Here are some examples illustrating this legal concept:

  • Example 1: Poaching a key employee with a non-compete clause

    Imagine "Tech Innovations Inc." has a valid employment contract with its lead software engineer, Alex, which includes a non-compete clause preventing him from working for a direct competitor for two years after leaving. "Global Solutions Corp.," a rival company, learns about Alex's contract and his non-compete. Global Solutions Corp. then aggressively recruits Alex, offering him a significantly higher salary and benefits, and explicitly encourages him to violate his non-compete agreement with Tech Innovations Inc. Alex accepts Global Solutions Corp.'s offer, breaching his contract and non-compete with Tech Innovations Inc. As a result, Tech Innovations Inc. suffers significant financial losses due to Alex's departure and the loss of proprietary knowledge to a competitor.
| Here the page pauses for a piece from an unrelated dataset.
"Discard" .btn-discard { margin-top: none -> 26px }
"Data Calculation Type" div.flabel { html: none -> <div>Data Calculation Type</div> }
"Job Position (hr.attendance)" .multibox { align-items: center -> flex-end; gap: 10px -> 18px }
    How this illustrates the term: Global Solutions Corp. is the third party that intentionally interfered with the contract between Tech Innovations Inc. and Alex, causing Alex to breach his agreement, which directly resulted in damages to Tech Innovations Inc.

  • Example 2: Disrupting a supply agreement

    A boutique coffee shop, "The Daily Grind," has a long-term contract with "Bean Roasters Co." for an exclusive supply of a rare coffee bean at a fixed price. "Brew Master Cafe," a competing coffee shop, discovers this exclusive supply agreement. Wanting to gain a competitive edge, Brew Master Cafe approaches Bean Roasters Co. and offers them a much higher price for the entire supply of the rare coffee bean, knowing that accepting this offer would force Bean Roasters Co. to breach its contract with The Daily Grind. Bean Roasters Co. accepts Brew Master Cafe's offer and informs The Daily Grind that they can no longer fulfill their contract. The Daily Grind is unable to find an alternative supplier for the rare bean and loses significant business and customer loyalty.
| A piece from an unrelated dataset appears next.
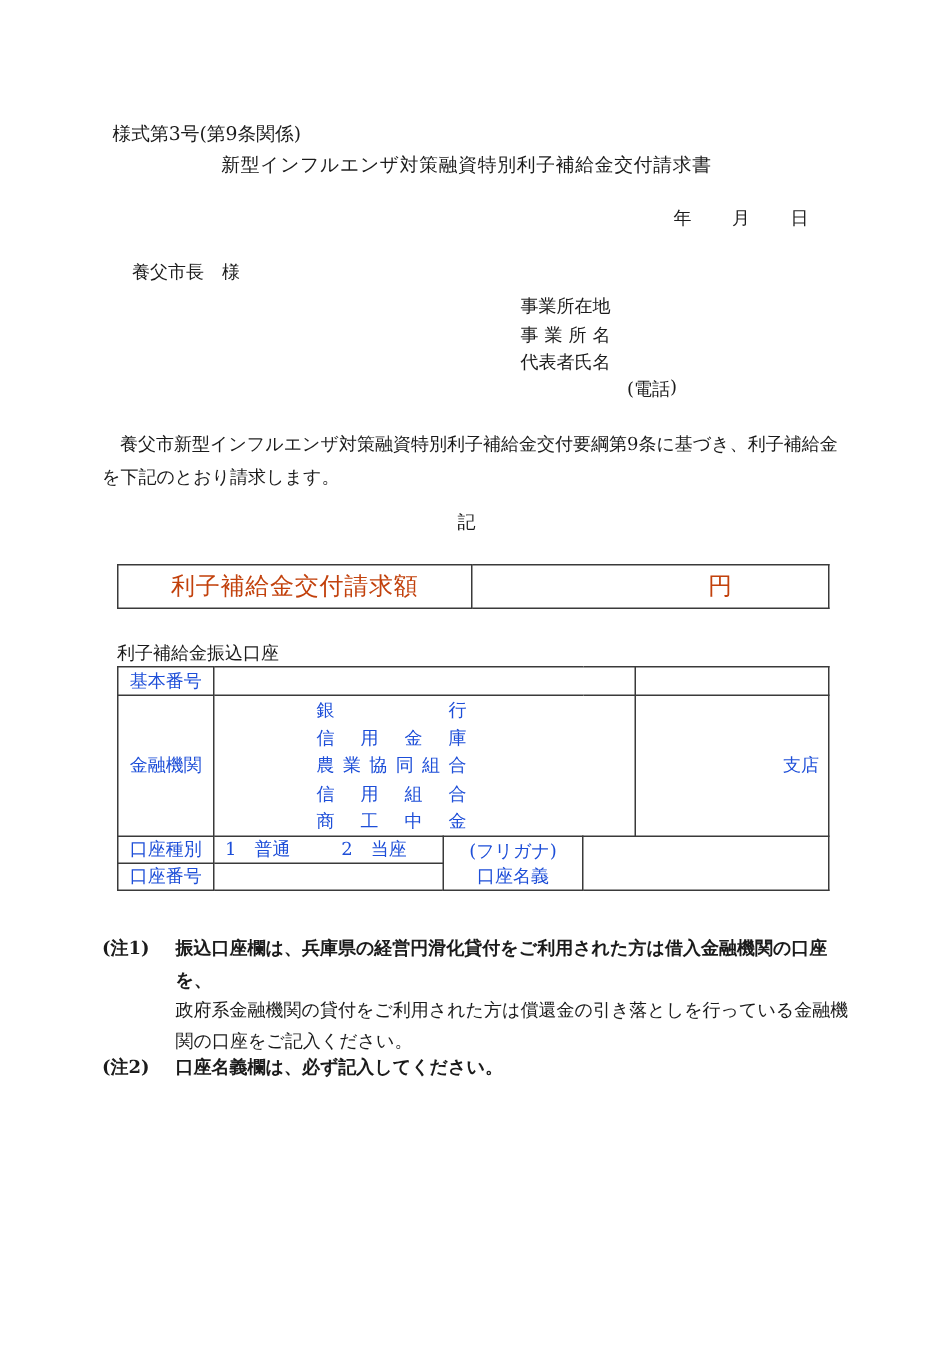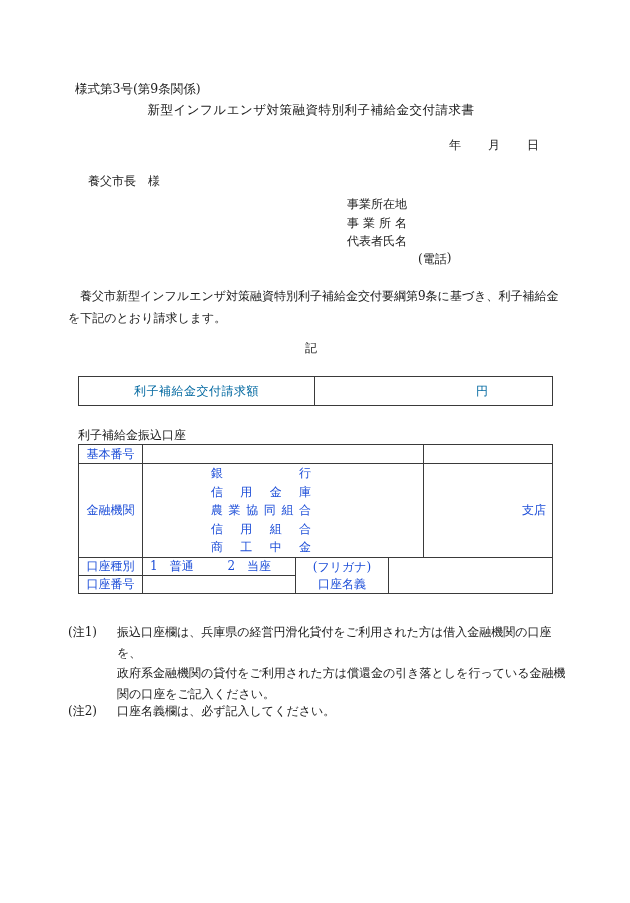"利子補給金交付請求額" .claim-table { color: #0369a1 -> #c2410c; font-size: 12px -> 16px }
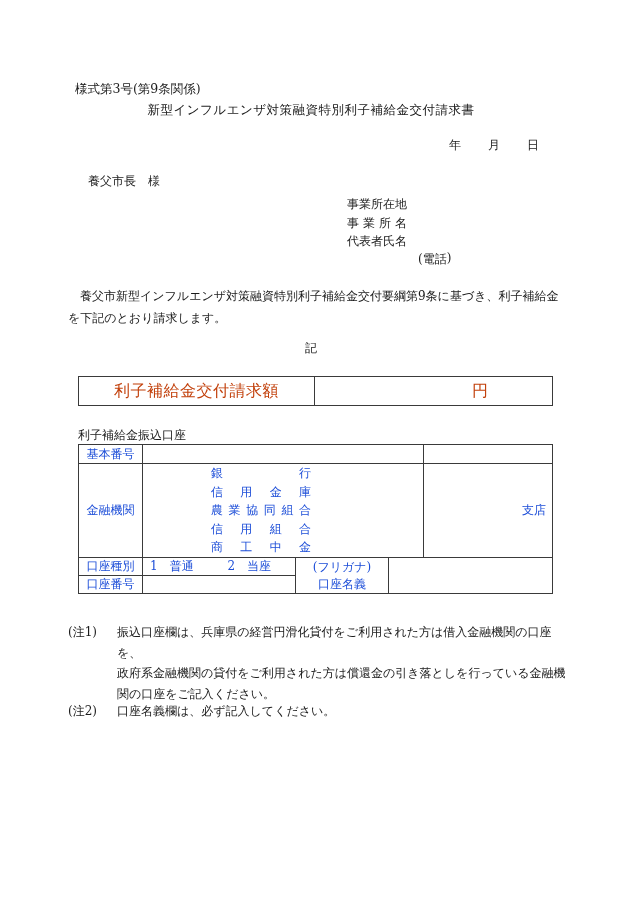"(注1)" .note-row { font-weight: none -> bold }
    How this illustrates the term: Brew Master Cafe intentionally induced Bean Roasters Co. to breach its contract with The Daily Grind, causing The Daily Grind to suffer financial harm due to the loss of its unique product supply.
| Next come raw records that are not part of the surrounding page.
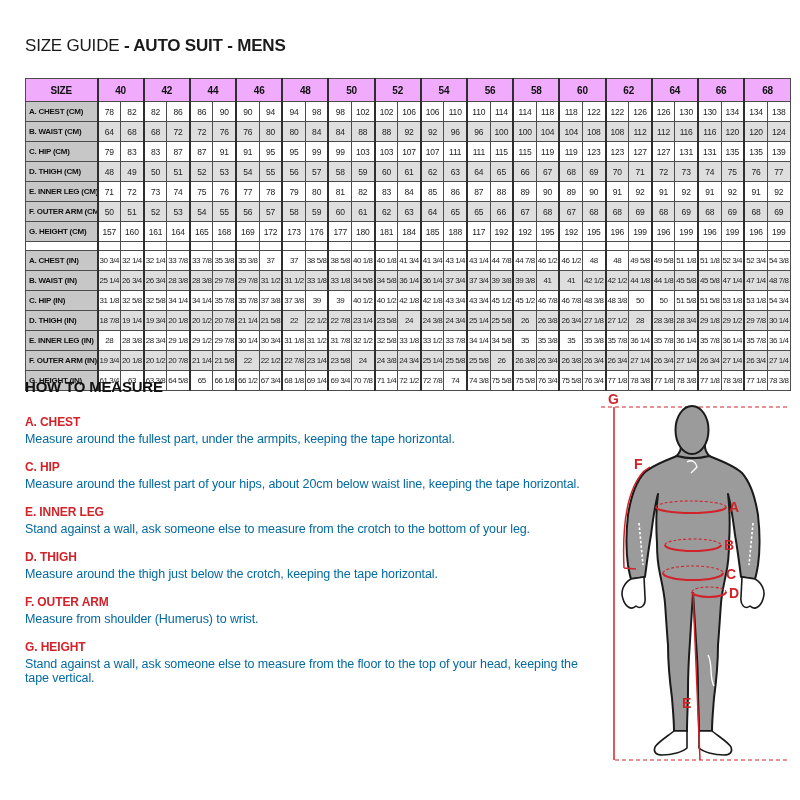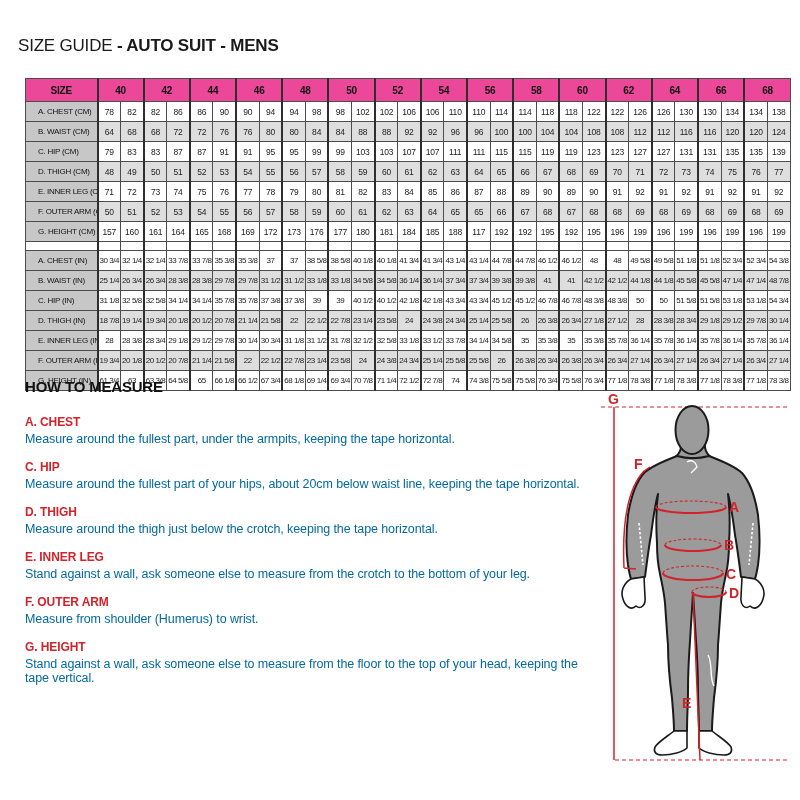"SIZE GUIDE - AUTO SUIT" .title { left: 18px -> 25px }
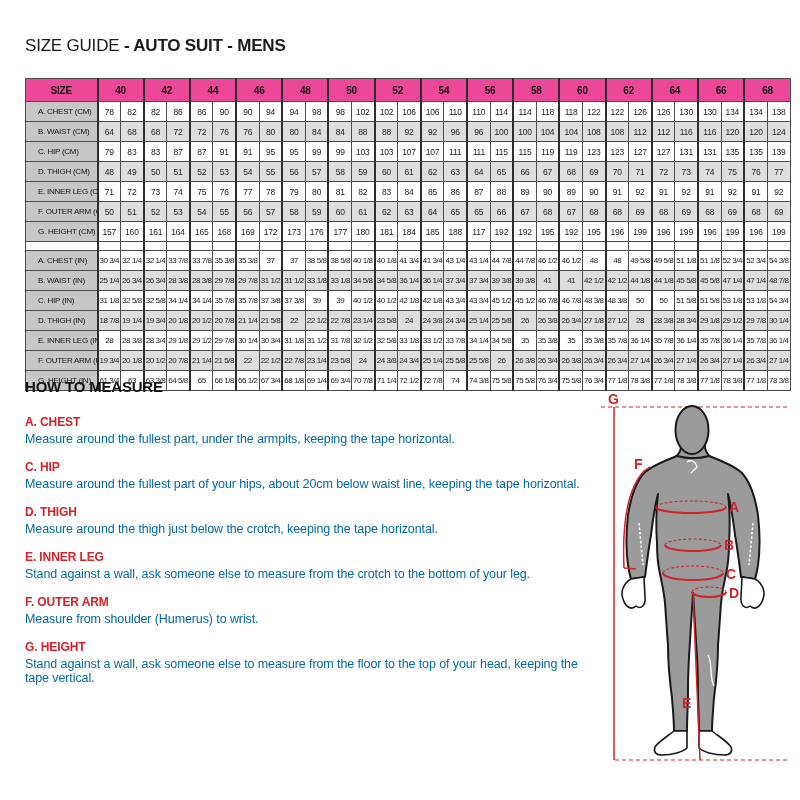"SIZE" .size-table thead th { background: #ec4899 -> #f0abfc }
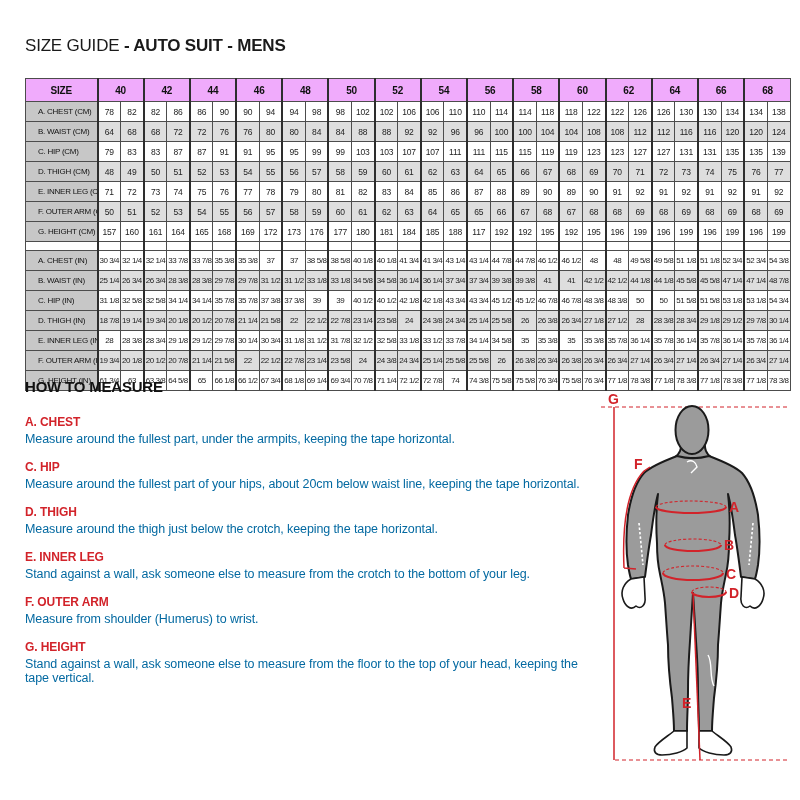"A. CHEST (CM)" .size-table tbody th { font-weight: normal -> bold; padding-left: 12px -> 3px }
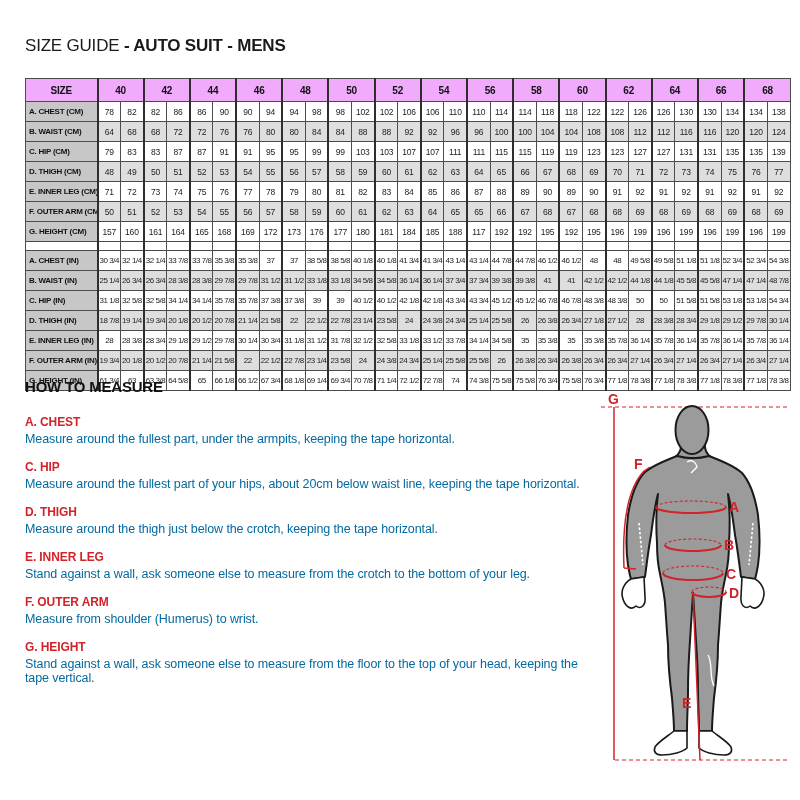"D. THIGH" div.m-item { order: before "E. INNER LEG" -> after "E. INNER LEG" }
  • Example 3: Maliciously preventing a property sale

    Ms. Chen has a signed contract to sell her antique vase to Mr. Davies for a specific amount. Ms. Chen's neighbor, Mr. Thompson, who has a personal grudge against Mr. Davies, learns about the sale agreement. Out of malice, Mr. Thompson falsely tells Ms. Chen that Mr. Davies has a history of defaulting on payments and that his check will likely bounce, urging her not to complete the sale. Believing Mr. Thompson's false statements, Ms. Chen backs out of the deal with Mr. Davies. Mr. Davies, who had already arranged for specialized shipping and insurance for the vase, suffers financial losses and the disappointment of the failed purchase.

    How this illustrates the term: Mr. Thompson intentionally interfered with the contract between Ms. Chen and Mr. Davies through false and misleading statements, causing Ms. Chen to breach the agreement, and Mr. Davies suffered damages as a result.

Simple Definition

Interference with a contractual relationship occurs when a third party intentionally acts to disrupt an existing contract between two other parties. This wrongful interference causes one of the contracting parties to suffer financial harm.